The Bulgarian Society for the Protection of Birds (BSPB)/Birdlife Bulgaria and other conservation NGOs had lodged an appeal against approval of the projects, but Arsenova overruled it, giving the go-ahead for at least 80 wind turbines, each 120 m tall, to be constructed at Cape Kaliakra.
"More than 500,000 soaring birds—pelicans, cranes, buzzards, eagles, and storks—will be at risk. This is Europe’s second largest soaring bird migration route and these birds come from all over northern Europe; Bulgaria has an international obligation to protect them." —Dr Nikolai Petkov, Director of Conservation, BSPB/BirdLife Bulgaria
"BSPB is not opposed to wind energy developments, which we believe can help in preventing climate change and global warming, but we are concerned that wind turbines should be built in places where they won’t have a negative impact on nature. What worries us about the Kaliakra proposal is the geography of the location, when birds flying east to west along the coastline will pass through the path of the turbines," Dr Petkov added.

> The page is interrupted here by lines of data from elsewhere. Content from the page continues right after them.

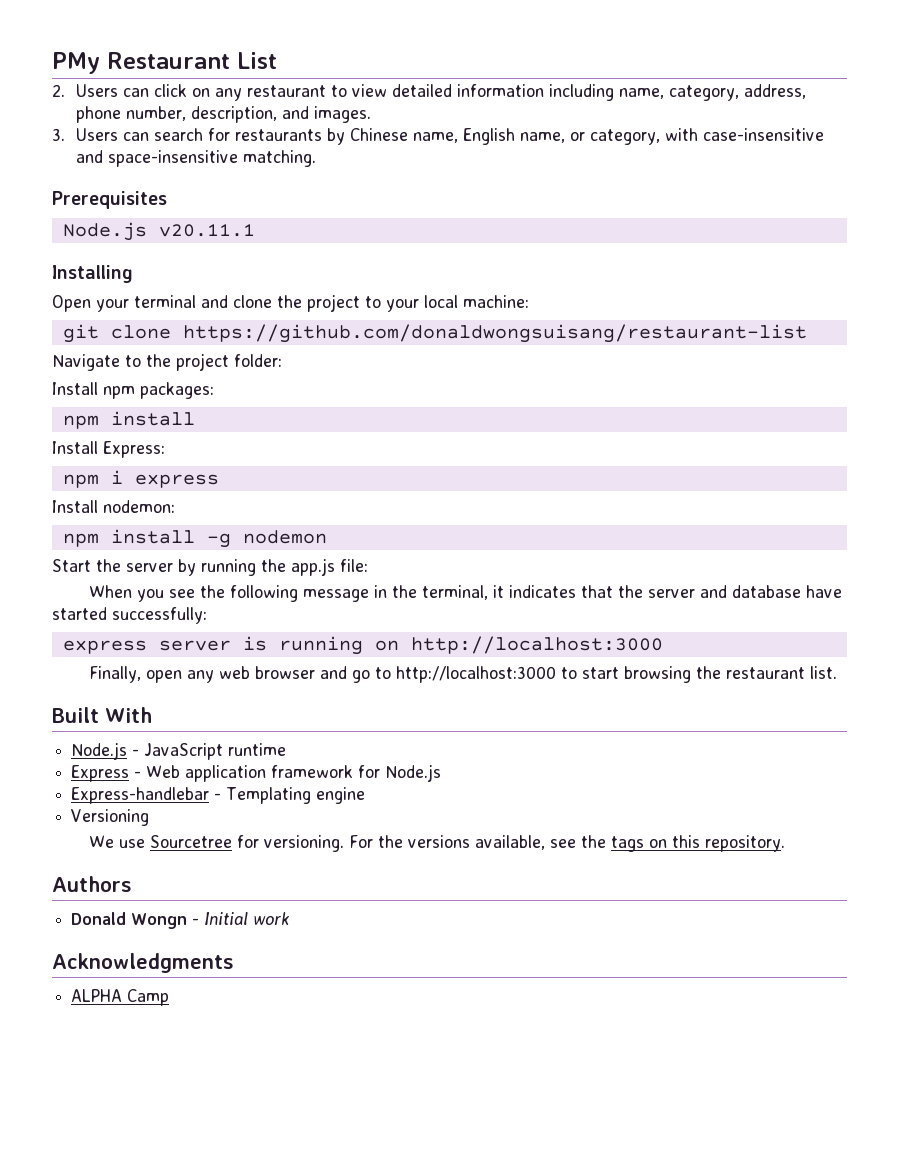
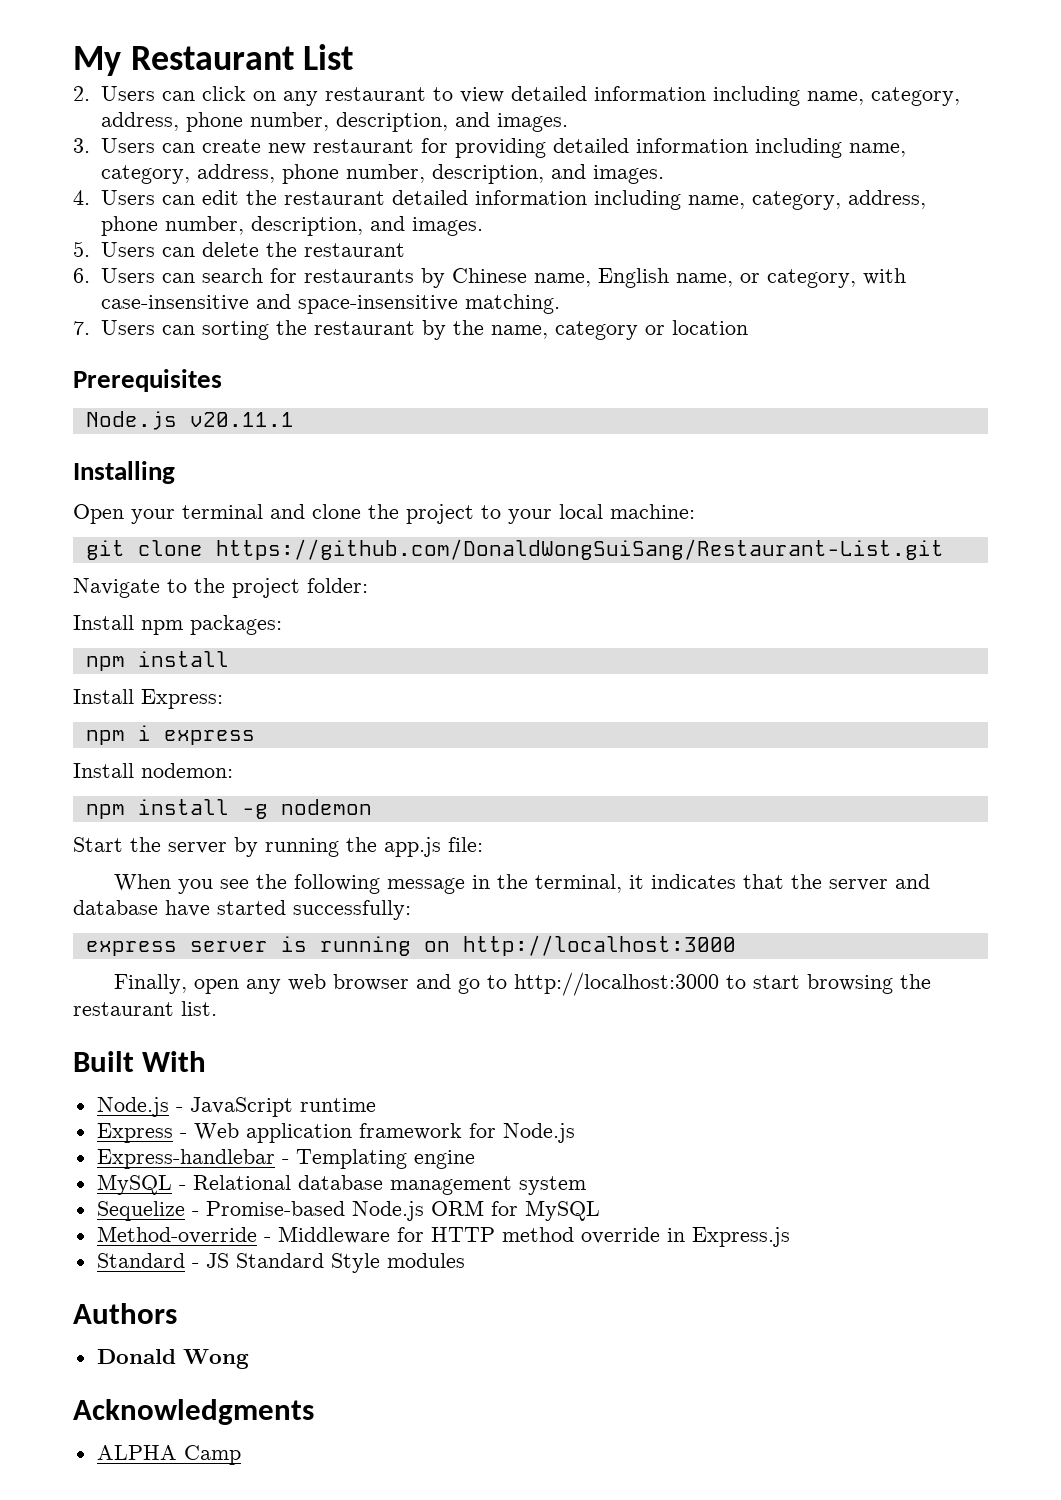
- PMy Restaurant List
+ My Restaurant List
- 3. Users can search for restaurants by Chinese name, English name, or category, with case-insensitive and space-insensitive matching.
+ 3. Users can create new restaurant for providing detailed information including name, category, address, phone number, description, and images.
+ 4. Users can edit the restaurant detailed information including name, category, address, phone number, description, and images.
+ 5. Users can delete the restaurant
+ 6. Users can search for restaurants by Chinese name, English name, or category, with case-insensitive and space-insensitive matching.
+ 7. Users can sorting the restaurant by the name, category or location
- git clone https://github.com/donaldwongsuisang/restaurant-list
+ git clone https://github.com/DonaldWongSuiSang/Restaurant-List.git
- Versioning
- We use Sourcetree for versioning. For the versions available, see the tags on this repository.
+ MySQL - Relational database management system
+ Sequelize - Promise-based Node.js ORM for MySQL
+ Method-override - Middleware for HTTP method override in Express.js
+ Standard - JS Standard Style modules
  Authors
- Donald Wongn - Initial work
+ Donald Wong

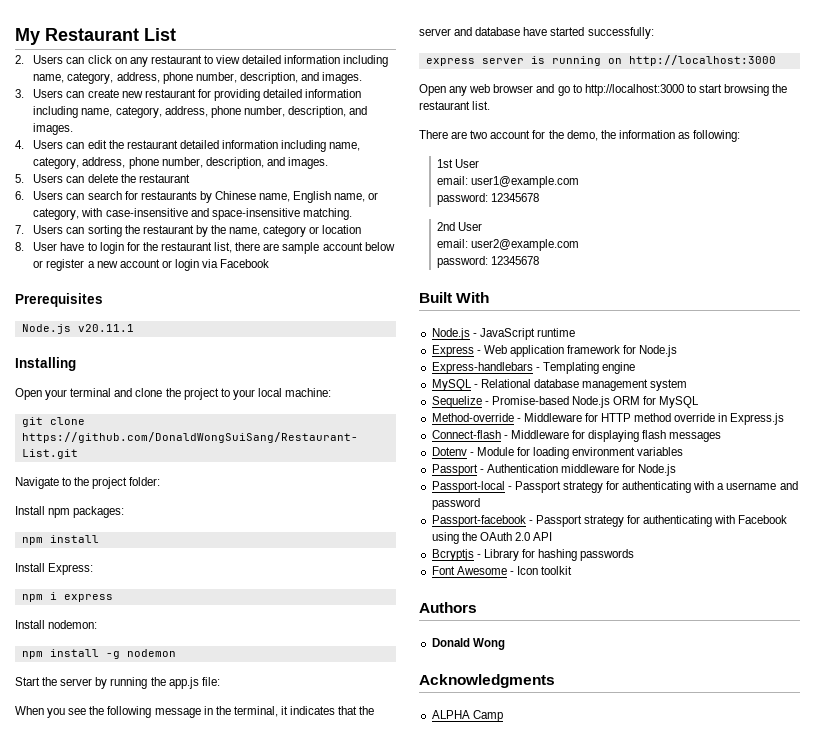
+ 8. User have to login for the restaurant list, there are sample account below or register a new account or login via Facebook
- Finally, open any web browser and go to http://localhost:3000 to start browsing the restaurant list.
+ Open any web browser and go to http://localhost:3000 to start browsing the restaurant list.
+ There are two account for the demo, the information as following:
+ 1st User
+ email: user1@example.com
+ password: 12345678
+ 2nd User
+ email: user2@example.com
+ password: 12345678
- Express-handlebar - Templating engine
+ Express-handlebars - Templating engine
- Standard - JS Standard Style modules
+ Connect-flash - Middleware for displaying flash messages
+ Dotenv - Module for loading environment variables
+ Passport - Authentication middleware for Node.js
+ Passport-local - Passport strategy for authenticating with a username and password
+ Passport-facebook - Passport strategy for authenticating with Facebook using the OAuth 2.0 API
+ Bcryptjs - Library for hashing passwords
+ Font Awesome - Icon toolkit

An environmental impact assessment (EIA) on the development failed to consider alternative project areas or note the site’s Important Bird Area (IBA) status.
"The EIA experts also seem to have ignored the recommendations of the Bonn Convention resolution on windfarms and Bern Convention reports," said Petkov. "Bulgaria is an Accession Country, and this case would be in clear breach of the European Union’s Habitat Directive, which requires precautionary measures to be taken to avoid damage to key conservation sites."

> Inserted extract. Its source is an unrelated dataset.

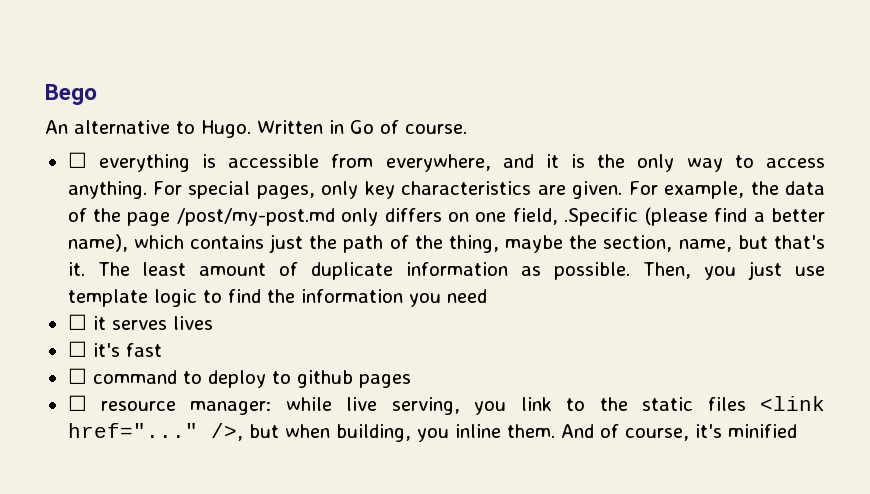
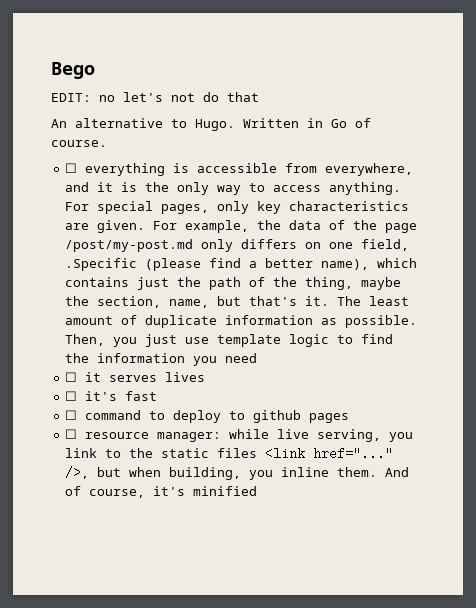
+ EDIT: no let's not do that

Official statements by BSPB/BirdLife Bulgaria and other conservation NGOs—the Bulgarian Association of Alternative Tourism and the National Natural History Museum—opposing the development, plus additional statements against the project from all Institutes of the Bulgarian Academy of Sciences, have been ignored by the Ministry of Environment and Water (MoEW).
BSPB/BirdLife Bulgaria now plans to launch an appeal in the regional court against the MoEW decision, and is considering lodging formal complaints with European institutions to put international pressure on the Bulgarian Government to comply with European Union conservation legislation, and on the project’s investors.